[35] Diodorus, ii. viii. 3–4.

[36] Diodorus, ii. viii. 7.

[37] Oppert, Expédition scientifique de Mésopotamie, vol. i. p. 150. See also Layard, Discoveries, p. 508, upon the tradition of the Arabs relating to the tall tamarisk, the only tree that grows on the summit of the mound.

[38] J. Ménant, Babylon et la Chaldée (1 vol. 8vo. 1875), p. 181.

[39] Diodorus (ii. 10), speaks of λίθιναι δοκοί, or stone beams, to which he attributes a length of sixteen feet, and a width of four; Strabo (xvii. i. 5) makes use of the expression, ψαλιδώματα καμαρωτά, which means vaulted arcades. Both writers agree that there were several terraces one above another. Diodorus says that the whole—as seen from the Euphrates no doubt—looked like a theatre. Both give the same measurements to these hanging gardens; they tell us they made a square of from three to four plethra each way (410 feet). The mound of Tell-Amran is much larger than this, and if it really be on the site of the famous gardens, it must include the ruins of other buildings besides, pleasure houses, chapels and kiosks, like those figured in the reliefs, to which we have already had frequent occasion to allude.

[40] Layard believes himself to have ascertained that the buildings on one part of the Nimroud mound were ruined and covered with earth, when those upon another part of the platform were founded.
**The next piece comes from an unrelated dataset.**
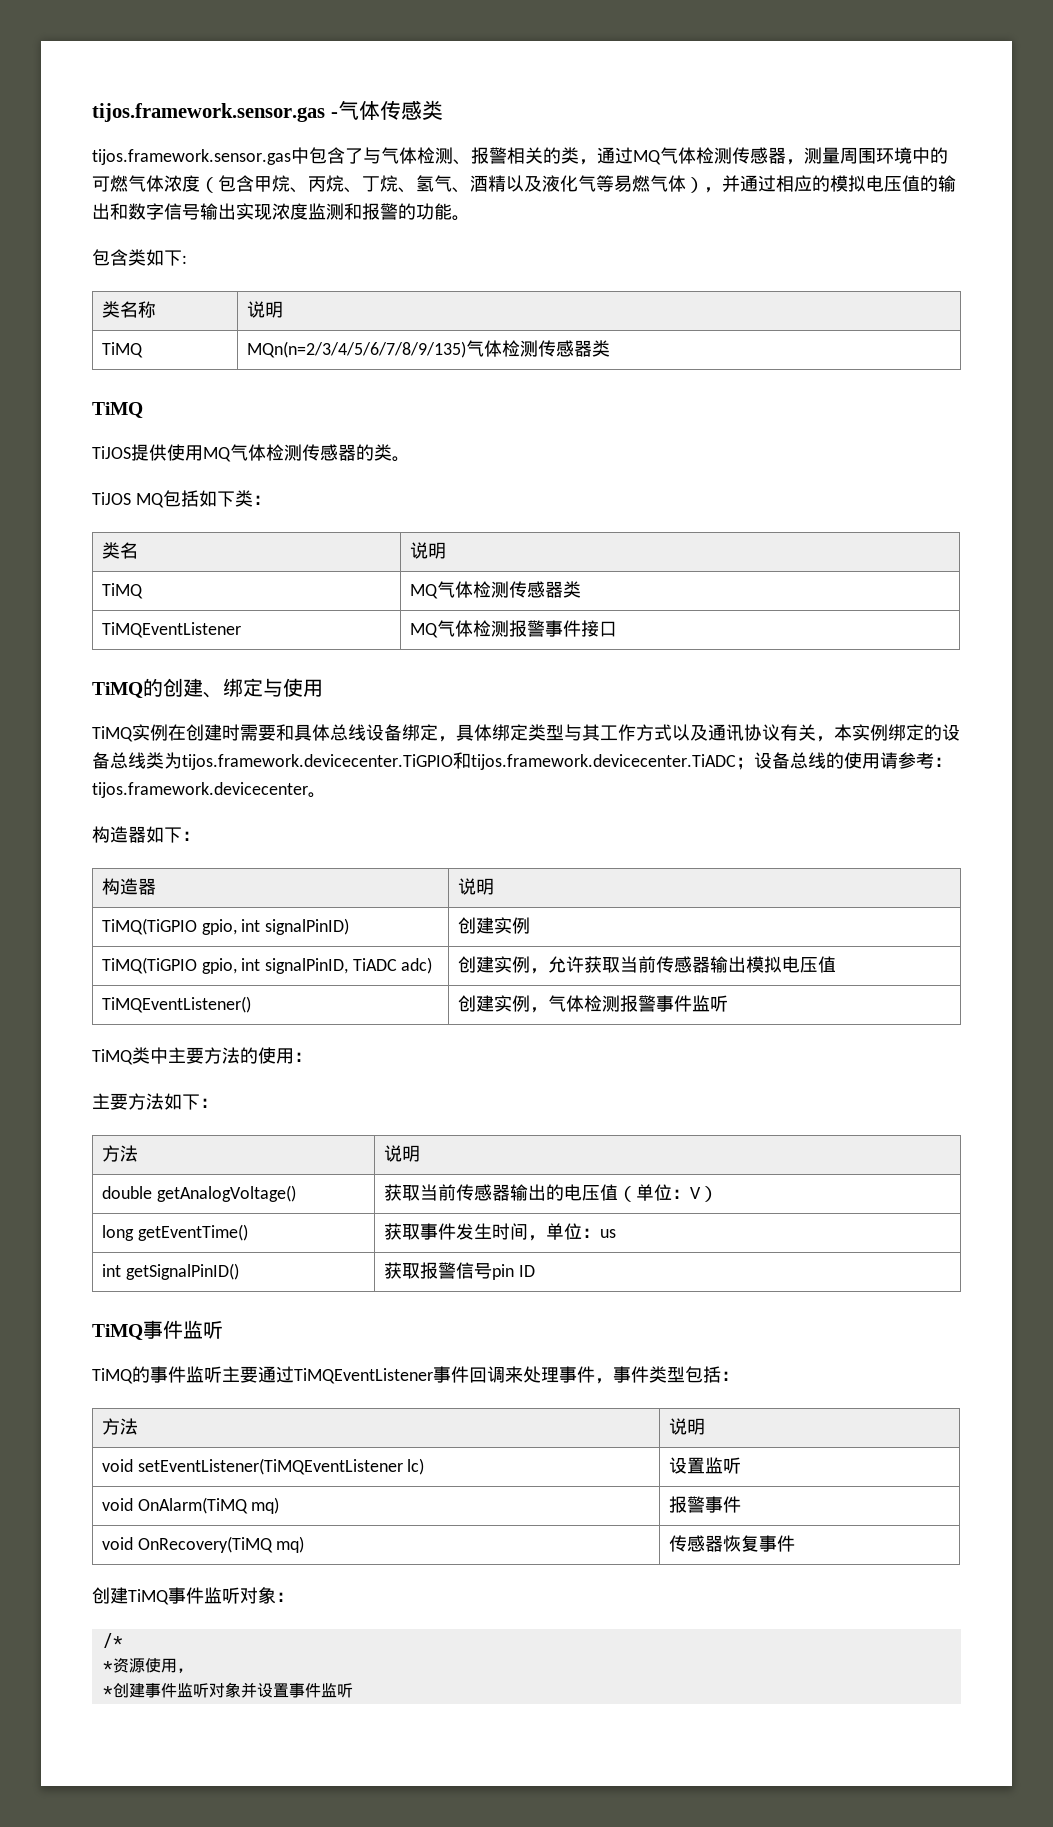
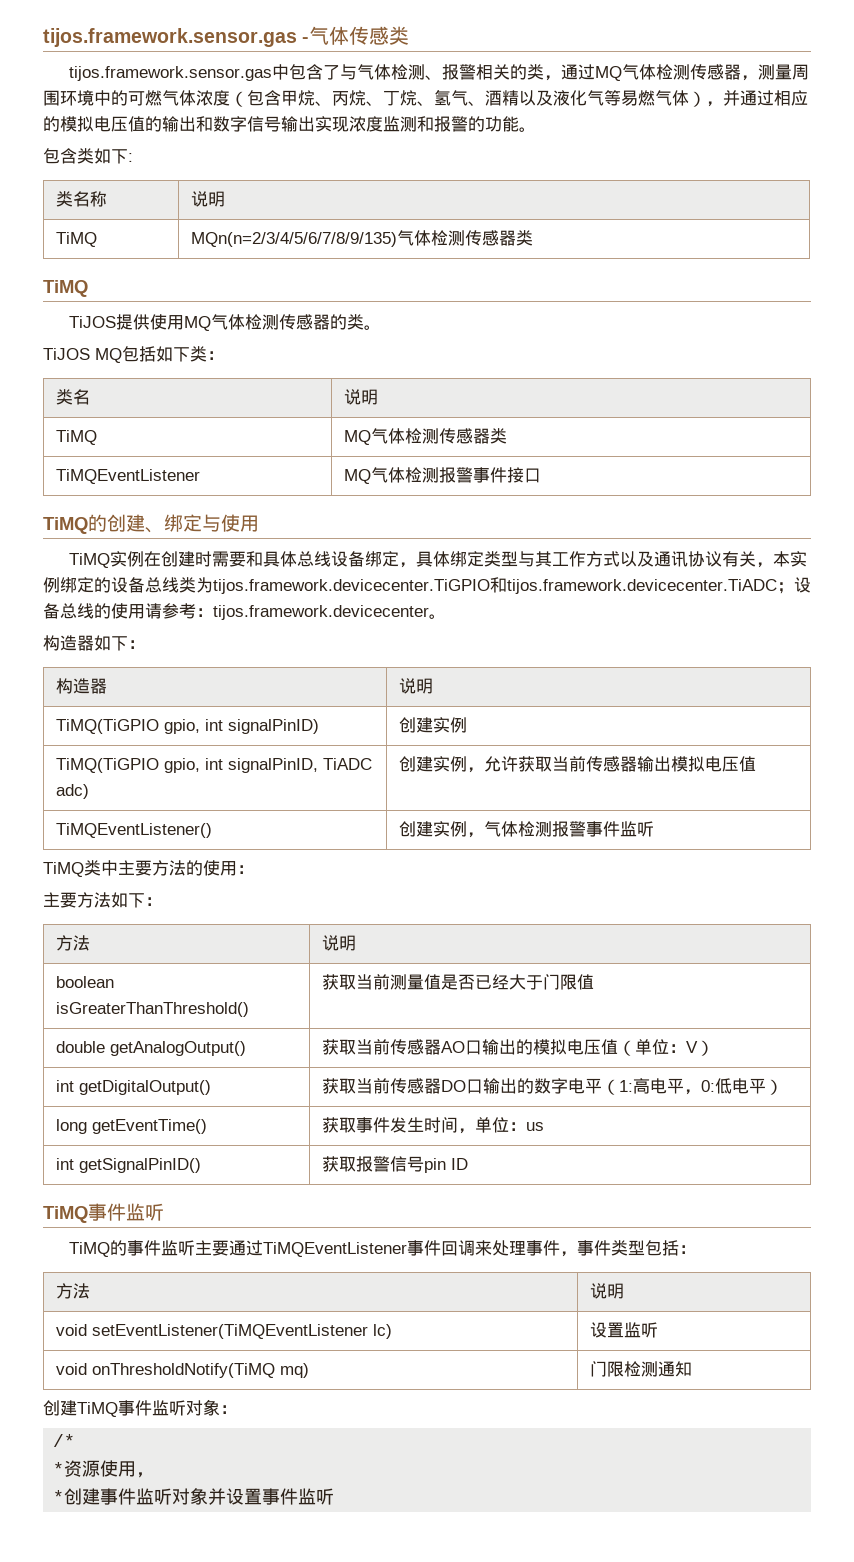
(420, 1153) none -> [55,976,114,988] [55,1002,249,1017] [321,974,594,990] // boolean isGreaterThanThreshold() | 获取当前测量值是否已经大于门限值
[156,1185,296,1202] [383,1184,564,1201] getAnalogVoltage() | 获取当前传感器输出的 -> [109,1041,246,1056] [321,1039,567,1055] getAnalogOutput() | 获取当前传感器AO口输出的模拟
(718, 1194) none -> [55,1080,211,1095] [321,1078,783,1095] // int getDigitalOutput() | 获取当前传感器DO口输出的数字电平（1:高电平，0:低电平）
[137,1497,280,1514] [668,1496,741,1513] [101,1536,305,1553] [668,1535,795,1552] OnAlarm(TiMQ mq) | 报警事件 // void OnRecovery(TiMQ mq) | 传感器恢复事件 -> [91,1363,309,1378] [589,1361,692,1377] onThresholdNotify(TiMQ mq) | 门限检测通知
The paved floor of the north-western palace is on a level with the upper part of the walls of the north-eastern and central palaces (Nineveh, vol. iii. p. 202).

[41] George Smith, Assyrian Discoveries, (pp. 71–73), gives the following résumé of the monumental history of Calah, from the inscriptions found at Nimroud. “A city was built on this spot by Shalmaneser I., King of Assyria, B.C. 1300, but this afterwards fell into decay, and was destroyed during the subsequent troubles which came on the Assyrian Empire. Assurnazirpal, who ascended the Assyrian throne B.C. 885, resolved to rebuild the city; and bringing numbers of captives taken during his wars, he set them to work to rebuild Calah, and then settled there to inhabit it. The north-west palace and the temples near the tower were the work of this king, and from these came most of the fine Nimroud sculptures in the British Museum. Shalmaneser II., King of Assyria, succeeded his father Assurnazirpal, B.C. 860. He built the centre palace, and the base at least of the south-eastern palace. Vulnirari III., his grandson, B.C. 812, built the upper chambers and the temple of Nebo; and Tiglath-pileser II., B.C. 745, rebuilt the centre palace. Sargon, King of Assyria, B.C. 722, restored the north-west palace, and his grandson, Esarhaddon, B.C. 681, built the south-west palace. Lastly the grandson of Esarhaddon, Assur-ebil-ili, the last King of Assyria, rebuilt the temple of Nebo just before the destruction of the Assyrian Empire.” A general description of the platform and the buildings upon it will be found in Layard, Discoveries, pp. 653–656.

[42] This idea is favoured by Layard (Discoveries, p. 654).

[43] The central palace was partly destroyed even in the days of the Assyrians, by a king who wished to make use of its materials. Layard (Nineveh, ii. p. 19) found more than a hundred sculptured slabs stacked against each other, as if in a warehouse. The architect of Esarhaddon, the author of this spoliation, had not finished his work when it was suddenly interrupted. For a full account of the discoveries in the south-eastern palace, see Layard, Nineveh, ii. pp. 38–40.

[44] Especially from the central palace (Layard, Discoveries, p. 656). The small rectangles shown on our plan at each side of the wall dividing the rooms marked 2 and 3 from each other, represent slabs lying on the ground at the foot of the wall for whose decoration they were intended. They were never put in place. The bases of circular pedestals, standing very slightly above the ground, are also marked. Sir H. Layard could not divine their use.